→ **Records provided**:
══════
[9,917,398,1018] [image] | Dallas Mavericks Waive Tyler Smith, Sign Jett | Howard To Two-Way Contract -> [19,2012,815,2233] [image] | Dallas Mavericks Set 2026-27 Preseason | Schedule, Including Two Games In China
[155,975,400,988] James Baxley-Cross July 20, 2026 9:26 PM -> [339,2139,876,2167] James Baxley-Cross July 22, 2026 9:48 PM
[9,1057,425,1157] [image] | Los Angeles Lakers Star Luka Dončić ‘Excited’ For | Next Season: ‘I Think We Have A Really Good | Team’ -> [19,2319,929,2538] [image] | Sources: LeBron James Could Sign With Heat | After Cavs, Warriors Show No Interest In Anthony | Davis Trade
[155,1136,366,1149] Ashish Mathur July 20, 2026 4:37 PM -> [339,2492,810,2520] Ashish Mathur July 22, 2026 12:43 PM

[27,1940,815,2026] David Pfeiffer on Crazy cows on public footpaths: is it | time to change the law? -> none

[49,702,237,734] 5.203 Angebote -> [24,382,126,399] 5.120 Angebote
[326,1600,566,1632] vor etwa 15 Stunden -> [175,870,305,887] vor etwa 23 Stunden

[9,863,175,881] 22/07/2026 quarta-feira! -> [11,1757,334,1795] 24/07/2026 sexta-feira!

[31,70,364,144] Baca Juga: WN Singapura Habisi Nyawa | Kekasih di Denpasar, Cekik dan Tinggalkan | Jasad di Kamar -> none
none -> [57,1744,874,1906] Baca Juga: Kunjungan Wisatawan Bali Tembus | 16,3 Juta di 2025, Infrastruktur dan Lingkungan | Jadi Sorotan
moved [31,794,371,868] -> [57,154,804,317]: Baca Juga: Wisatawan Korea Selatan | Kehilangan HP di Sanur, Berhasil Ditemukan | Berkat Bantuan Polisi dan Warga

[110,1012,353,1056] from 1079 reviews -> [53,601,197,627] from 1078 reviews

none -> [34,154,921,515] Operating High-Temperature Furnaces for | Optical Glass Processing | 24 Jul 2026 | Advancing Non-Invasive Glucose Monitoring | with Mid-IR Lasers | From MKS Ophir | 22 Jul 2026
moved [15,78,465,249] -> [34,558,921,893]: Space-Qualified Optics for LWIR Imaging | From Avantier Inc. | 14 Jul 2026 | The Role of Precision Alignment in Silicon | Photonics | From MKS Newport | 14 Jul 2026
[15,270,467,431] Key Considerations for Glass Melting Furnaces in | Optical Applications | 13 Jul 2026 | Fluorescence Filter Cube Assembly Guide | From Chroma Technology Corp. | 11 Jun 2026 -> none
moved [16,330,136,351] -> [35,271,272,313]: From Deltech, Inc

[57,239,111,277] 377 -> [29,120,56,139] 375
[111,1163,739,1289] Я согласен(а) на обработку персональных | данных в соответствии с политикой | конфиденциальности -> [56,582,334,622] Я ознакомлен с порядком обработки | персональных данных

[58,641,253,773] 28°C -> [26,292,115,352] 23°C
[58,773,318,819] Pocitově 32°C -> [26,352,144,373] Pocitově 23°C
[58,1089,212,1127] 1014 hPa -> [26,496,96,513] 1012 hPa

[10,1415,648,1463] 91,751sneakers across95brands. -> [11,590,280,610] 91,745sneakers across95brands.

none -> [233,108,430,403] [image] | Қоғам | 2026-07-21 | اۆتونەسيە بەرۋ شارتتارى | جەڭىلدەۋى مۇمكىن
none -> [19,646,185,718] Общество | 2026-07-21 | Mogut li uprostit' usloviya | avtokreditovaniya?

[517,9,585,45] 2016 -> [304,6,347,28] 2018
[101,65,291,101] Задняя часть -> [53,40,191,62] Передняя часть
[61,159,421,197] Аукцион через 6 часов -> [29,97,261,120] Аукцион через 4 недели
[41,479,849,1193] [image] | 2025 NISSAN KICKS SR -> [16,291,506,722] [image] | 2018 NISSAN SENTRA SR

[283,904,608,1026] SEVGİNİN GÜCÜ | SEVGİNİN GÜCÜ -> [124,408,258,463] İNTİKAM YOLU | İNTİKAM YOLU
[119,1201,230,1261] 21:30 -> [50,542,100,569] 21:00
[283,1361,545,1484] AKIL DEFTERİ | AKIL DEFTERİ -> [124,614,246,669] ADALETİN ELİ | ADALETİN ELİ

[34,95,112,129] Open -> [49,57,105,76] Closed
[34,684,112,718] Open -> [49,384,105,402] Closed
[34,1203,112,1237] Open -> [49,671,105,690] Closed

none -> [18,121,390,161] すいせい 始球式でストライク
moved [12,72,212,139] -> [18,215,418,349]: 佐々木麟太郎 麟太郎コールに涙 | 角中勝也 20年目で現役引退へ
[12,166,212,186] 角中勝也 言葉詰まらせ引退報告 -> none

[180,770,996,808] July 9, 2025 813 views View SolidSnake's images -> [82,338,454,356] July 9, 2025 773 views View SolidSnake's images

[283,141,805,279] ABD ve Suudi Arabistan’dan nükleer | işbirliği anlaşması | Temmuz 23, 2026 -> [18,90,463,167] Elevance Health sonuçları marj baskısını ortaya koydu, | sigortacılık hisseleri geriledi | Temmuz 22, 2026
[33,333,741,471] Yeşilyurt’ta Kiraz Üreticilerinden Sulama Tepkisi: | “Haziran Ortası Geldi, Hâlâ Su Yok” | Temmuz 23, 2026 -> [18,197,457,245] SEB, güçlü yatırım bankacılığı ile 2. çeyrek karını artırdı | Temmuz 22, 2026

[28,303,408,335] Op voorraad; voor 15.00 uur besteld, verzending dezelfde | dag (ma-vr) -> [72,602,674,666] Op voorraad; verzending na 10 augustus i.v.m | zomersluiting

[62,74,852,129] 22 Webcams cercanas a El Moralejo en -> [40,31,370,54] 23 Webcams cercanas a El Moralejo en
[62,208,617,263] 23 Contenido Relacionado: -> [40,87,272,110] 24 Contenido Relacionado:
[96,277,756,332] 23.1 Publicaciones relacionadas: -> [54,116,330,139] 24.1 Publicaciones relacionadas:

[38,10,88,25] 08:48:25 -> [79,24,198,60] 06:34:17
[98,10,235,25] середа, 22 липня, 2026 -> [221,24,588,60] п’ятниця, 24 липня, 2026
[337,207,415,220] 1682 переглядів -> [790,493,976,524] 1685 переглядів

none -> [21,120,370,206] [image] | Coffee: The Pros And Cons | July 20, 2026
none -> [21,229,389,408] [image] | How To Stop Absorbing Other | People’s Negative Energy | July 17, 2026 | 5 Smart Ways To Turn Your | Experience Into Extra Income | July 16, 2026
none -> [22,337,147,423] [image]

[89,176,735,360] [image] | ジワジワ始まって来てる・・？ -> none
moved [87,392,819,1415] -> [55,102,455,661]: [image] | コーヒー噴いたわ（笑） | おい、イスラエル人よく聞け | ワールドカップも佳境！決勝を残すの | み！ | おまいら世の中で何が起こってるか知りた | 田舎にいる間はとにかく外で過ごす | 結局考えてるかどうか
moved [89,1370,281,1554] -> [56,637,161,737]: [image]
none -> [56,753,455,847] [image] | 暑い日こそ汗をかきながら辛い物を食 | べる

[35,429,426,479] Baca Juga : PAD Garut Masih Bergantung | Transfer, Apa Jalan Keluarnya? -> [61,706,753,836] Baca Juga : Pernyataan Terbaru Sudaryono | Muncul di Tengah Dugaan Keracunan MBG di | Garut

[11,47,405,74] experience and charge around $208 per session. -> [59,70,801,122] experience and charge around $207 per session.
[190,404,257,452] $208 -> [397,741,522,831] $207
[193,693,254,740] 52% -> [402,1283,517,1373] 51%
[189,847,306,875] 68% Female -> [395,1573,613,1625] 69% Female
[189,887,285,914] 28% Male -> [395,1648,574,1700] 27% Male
══════
Please reproduce the lines from the line with "[34,95,112,129] Open -> [49,57,105,76] Closed" to the line with "[12,166,212,186] 角中勝也 言葉詰まらせ引退報告 -> none", both ends included, exactly as they appear above.

→ **Answer below**:
[34,95,112,129] Open -> [49,57,105,76] Closed
[34,684,112,718] Open -> [49,384,105,402] Closed
[34,1203,112,1237] Open -> [49,671,105,690] Closed

none -> [18,121,390,161] すいせい 始球式でストライク
moved [12,72,212,139] -> [18,215,418,349]: 佐々木麟太郎 麟太郎コールに涙 | 角中勝也 20年目で現役引退へ
[12,166,212,186] 角中勝也 言葉詰まらせ引退報告 -> none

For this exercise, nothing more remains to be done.